WHAT YOU ARE ASKED TO DO:
Return the complete listing exactly as it reads, with each picture removed.

MATERIAL FOR THE TASK:
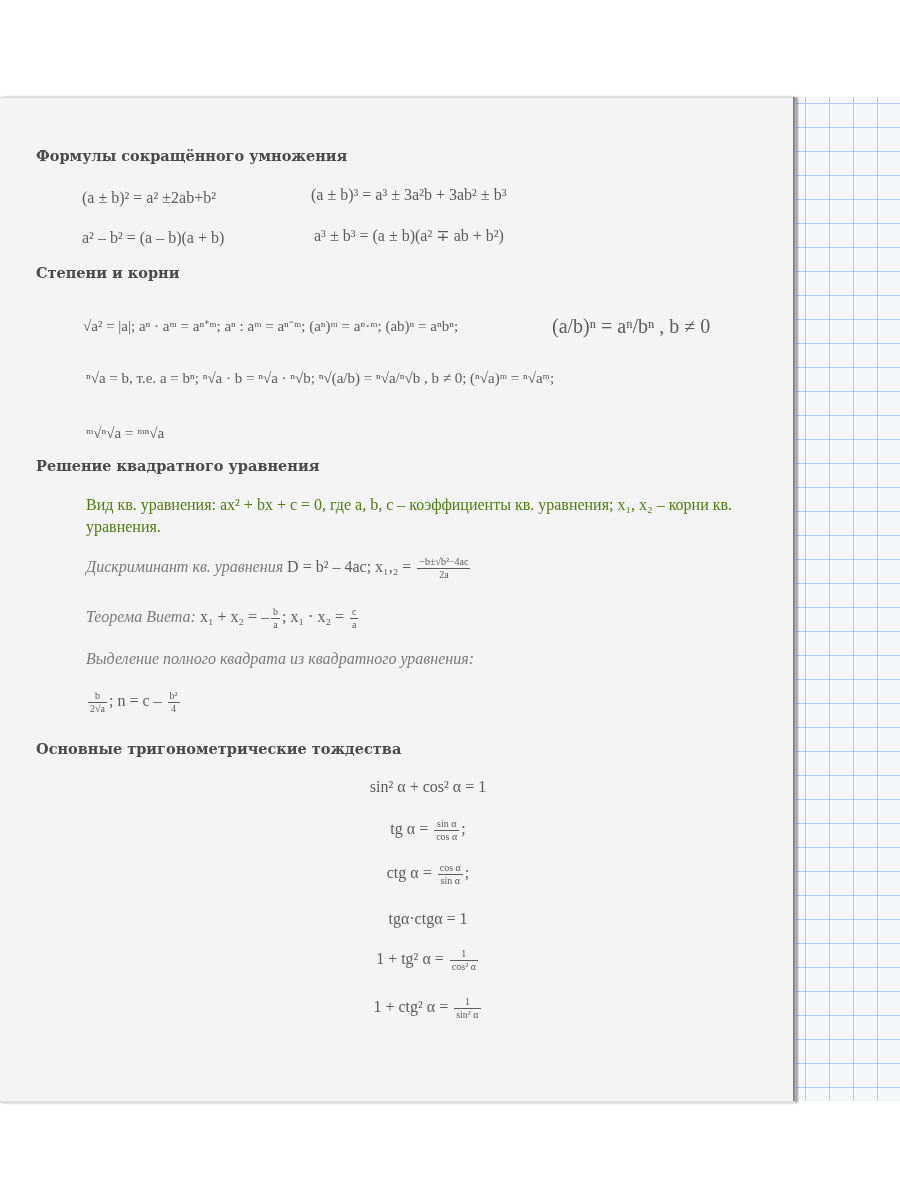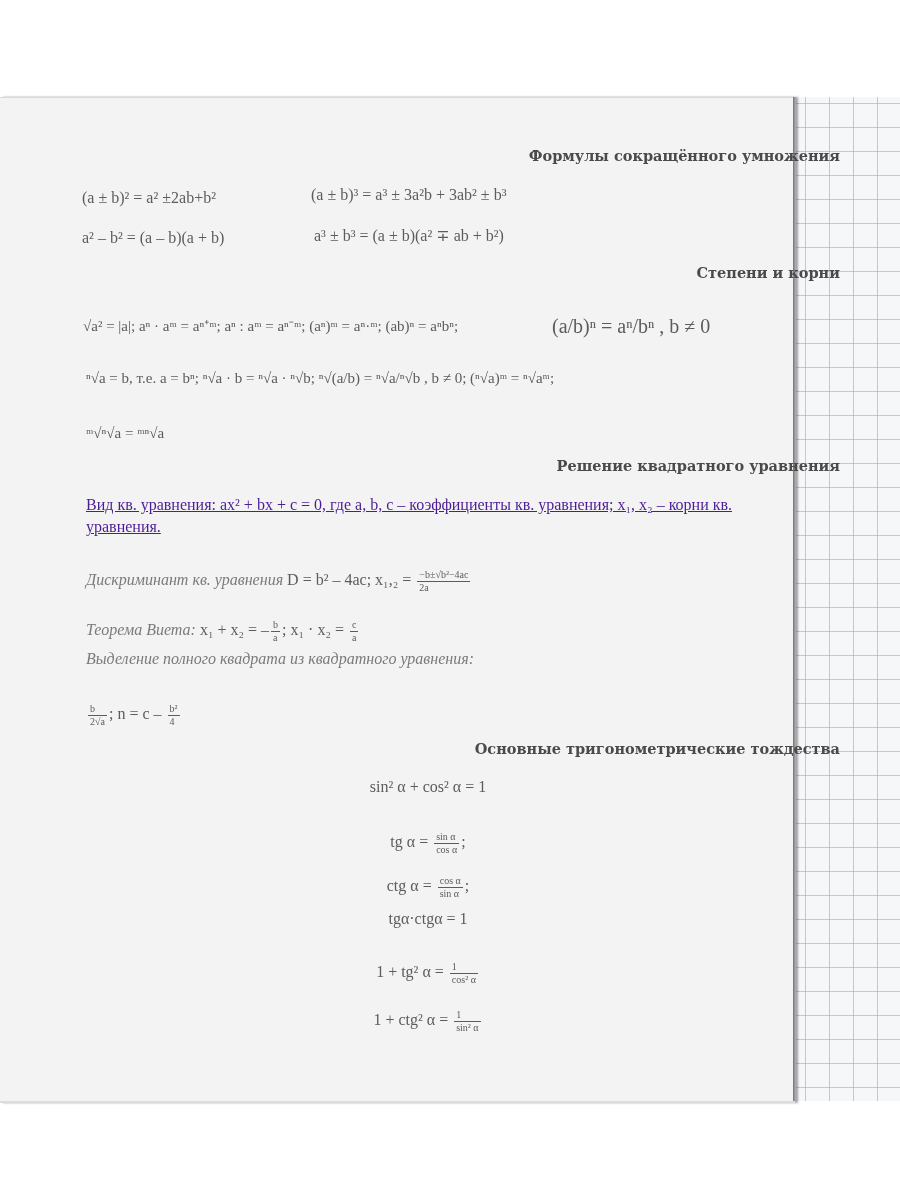--- a/index.html
+++ b/index.html
@@ -27,8 +27,8 @@
     background:linear-gradient(to right,#6f7378,#b4b8bc);
   }
   .title {
-    position:absolute; left:0; width:840px; text-align:right;
-    font-family:"DejaVu Serif", serif; font-weight:bold; font-size:14.5px; color:#4a4a4a;
+    position:absolute; left:0; width:840px; text-align:left;
+    font-family:"DejaVu Serif", serif; font-weight:bold; font-size:14.5px; color:#4a4a4a;padding-left:36px;
   }
   .line {
     position:absolute; font-family:"Liberation Serif", serif; font-size:16px; color:#5c5c5c;

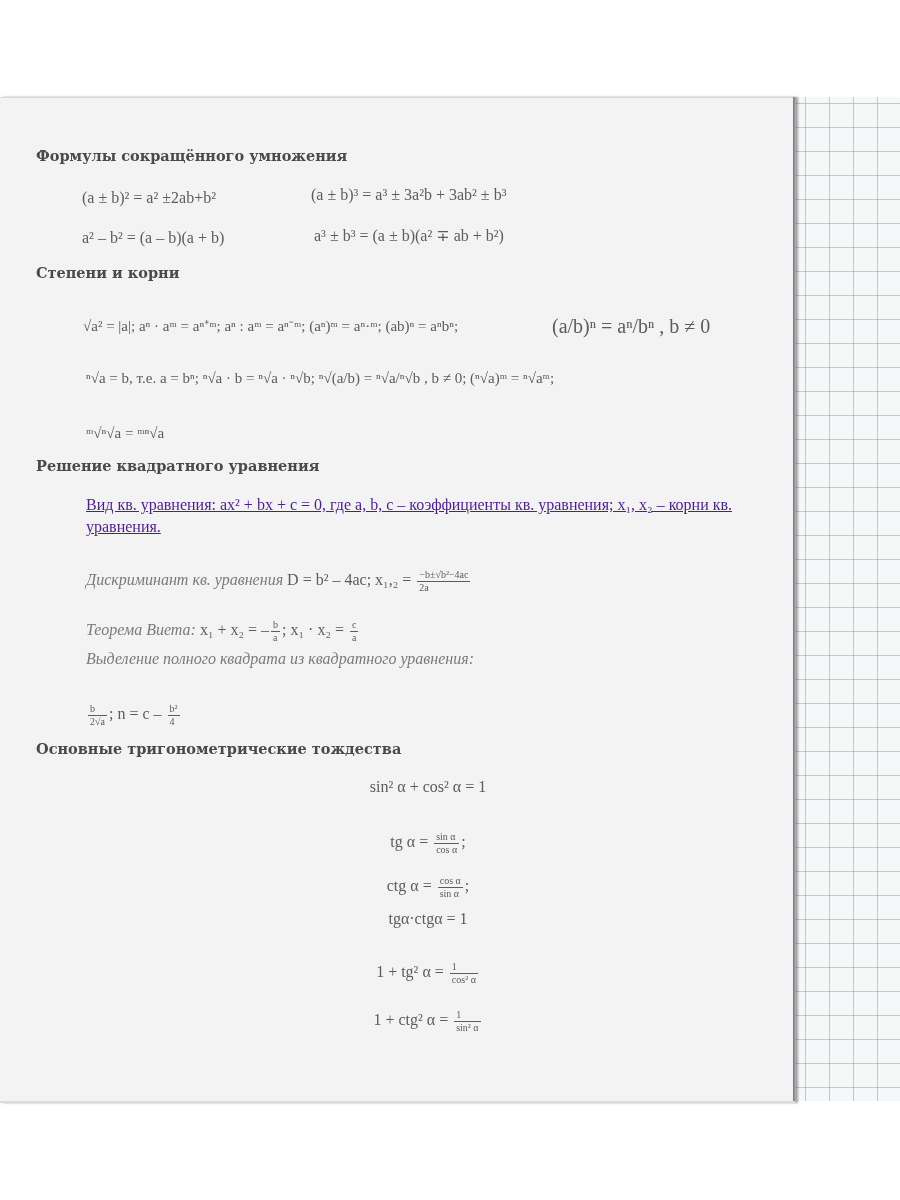--- a/index.html
+++ b/index.html
@@ -39,7 +39,7 @@
   .frac { display:inline-block; vertical-align:middle; text-align:left; font-size:10px; line-height:12px; margin:13px 2px; }
   .frac .num { display:block; border-bottom:1px solid #5c5c5c; padding:0 2px; }
   .frac .den { display:block; padding:0 2px; }
-  .para { position:absolute; left:86px; width:660px; font-family:"Liberation Serif", serif; font-size:16px; line-height:22px; color:#4c1d95;text-decoration:underline; }
+  .para { position:absolute; left:86px; width:660px; font-family:"Liberation Serif", serif; font-size:16px; line-height:22px; color:#4d7c0f; }
 </style>
 </head>
 <body>

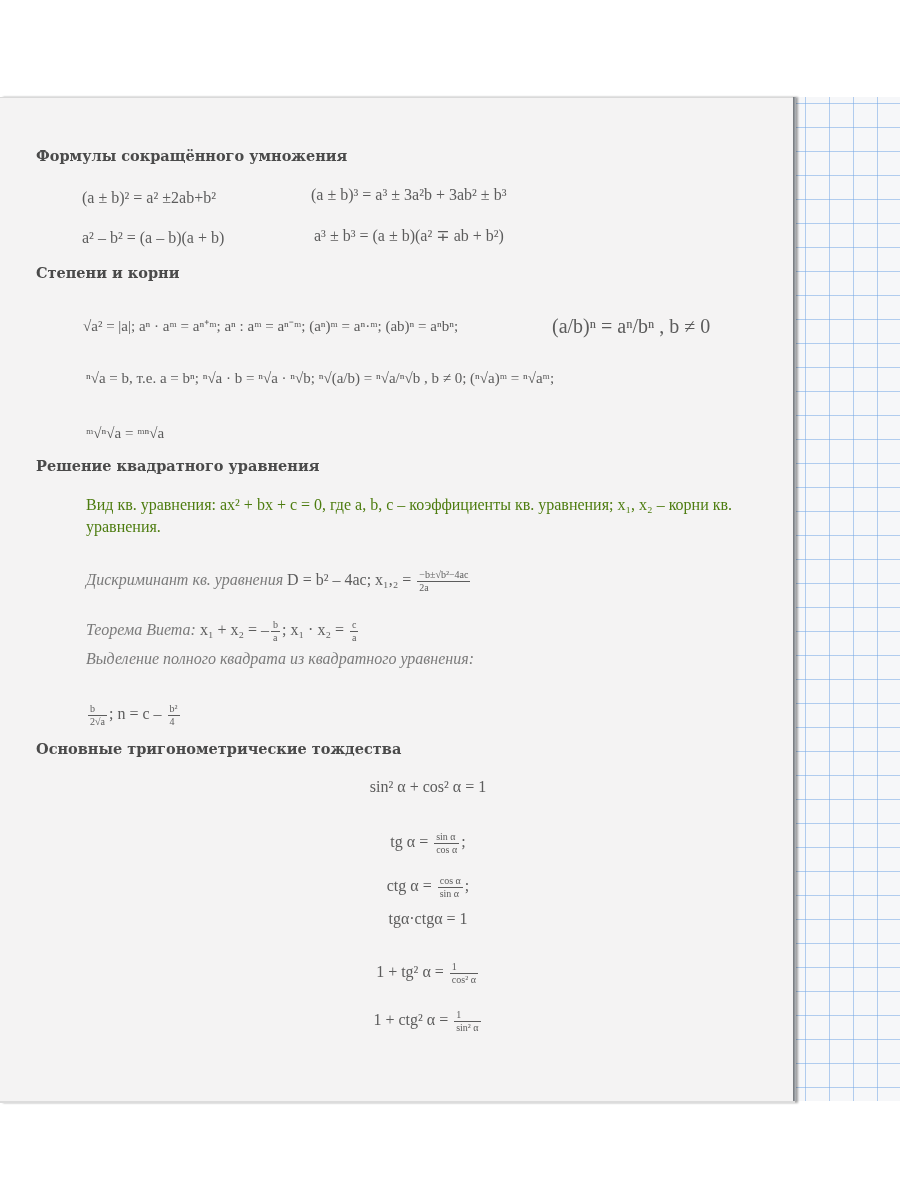--- a/index.html
+++ b/index.html
@@ -36,7 +36,7 @@
   }
   .center { left:0; width:840px; text-align:center;padding-left:8px; }
   .italic { font-style:italic; color:#7a7a7a; }
-  .frac { display:inline-block; vertical-align:middle; text-align:left; font-size:10px; line-height:12px; margin:13px 2px; }
+  .frac { display:inline-block; vertical-align:middle; text-align:center; font-size:10px; line-height:12px; margin:0 2px; }
   .frac .num { display:block; border-bottom:1px solid #5c5c5c; padding:0 2px; }
   .frac .den { display:block; padding:0 2px; }
   .para { position:absolute; left:86px; width:660px; font-family:"Liberation Serif", serif; font-size:16px; line-height:22px; color:#4d7c0f; }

ANSWER SECTION:
--- a/index.html
+++ b/index.html
@@ -27,8 +27,8 @@
     background:linear-gradient(to right,#6f7378,#b4b8bc);
   }
   .title {
-    position:absolute; left:0; width:840px; text-align:right;
-    font-family:"DejaVu Serif", serif; font-weight:bold; font-size:14.5px; color:#4a4a4a;
+    position:absolute; left:0; width:840px; text-align:left;
+    font-family:"DejaVu Serif", serif; font-weight:bold; font-size:14.5px; color:#4a4a4a;padding-left:36px;
   }
   .line {
     position:absolute; font-family:"Liberation Serif", serif; font-size:16px; color:#5c5c5c;

--- a/index.html
+++ b/index.html
@@ -39,7 +39,7 @@
   .frac { display:inline-block; vertical-align:middle; text-align:left; font-size:10px; line-height:12px; margin:13px 2px; }
   .frac .num { display:block; border-bottom:1px solid #5c5c5c; padding:0 2px; }
   .frac .den { display:block; padding:0 2px; }
-  .para { position:absolute; left:86px; width:660px; font-family:"Liberation Serif", serif; font-size:16px; line-height:22px; color:#4c1d95;text-decoration:underline; }
+  .para { position:absolute; left:86px; width:660px; font-family:"Liberation Serif", serif; font-size:16px; line-height:22px; color:#4d7c0f; }
 </style>
 </head>
 <body>

--- a/index.html
+++ b/index.html
@@ -36,7 +36,7 @@
   }
   .center { left:0; width:840px; text-align:center;padding-left:8px; }
   .italic { font-style:italic; color:#7a7a7a; }
-  .frac { display:inline-block; vertical-align:middle; text-align:left; font-size:10px; line-height:12px; margin:13px 2px; }
+  .frac { display:inline-block; vertical-align:middle; text-align:center; font-size:10px; line-height:12px; margin:0 2px; }
   .frac .num { display:block; border-bottom:1px solid #5c5c5c; padding:0 2px; }
   .frac .den { display:block; padding:0 2px; }
   .para { position:absolute; left:86px; width:660px; font-family:"Liberation Serif", serif; font-size:16px; line-height:22px; color:#4d7c0f; }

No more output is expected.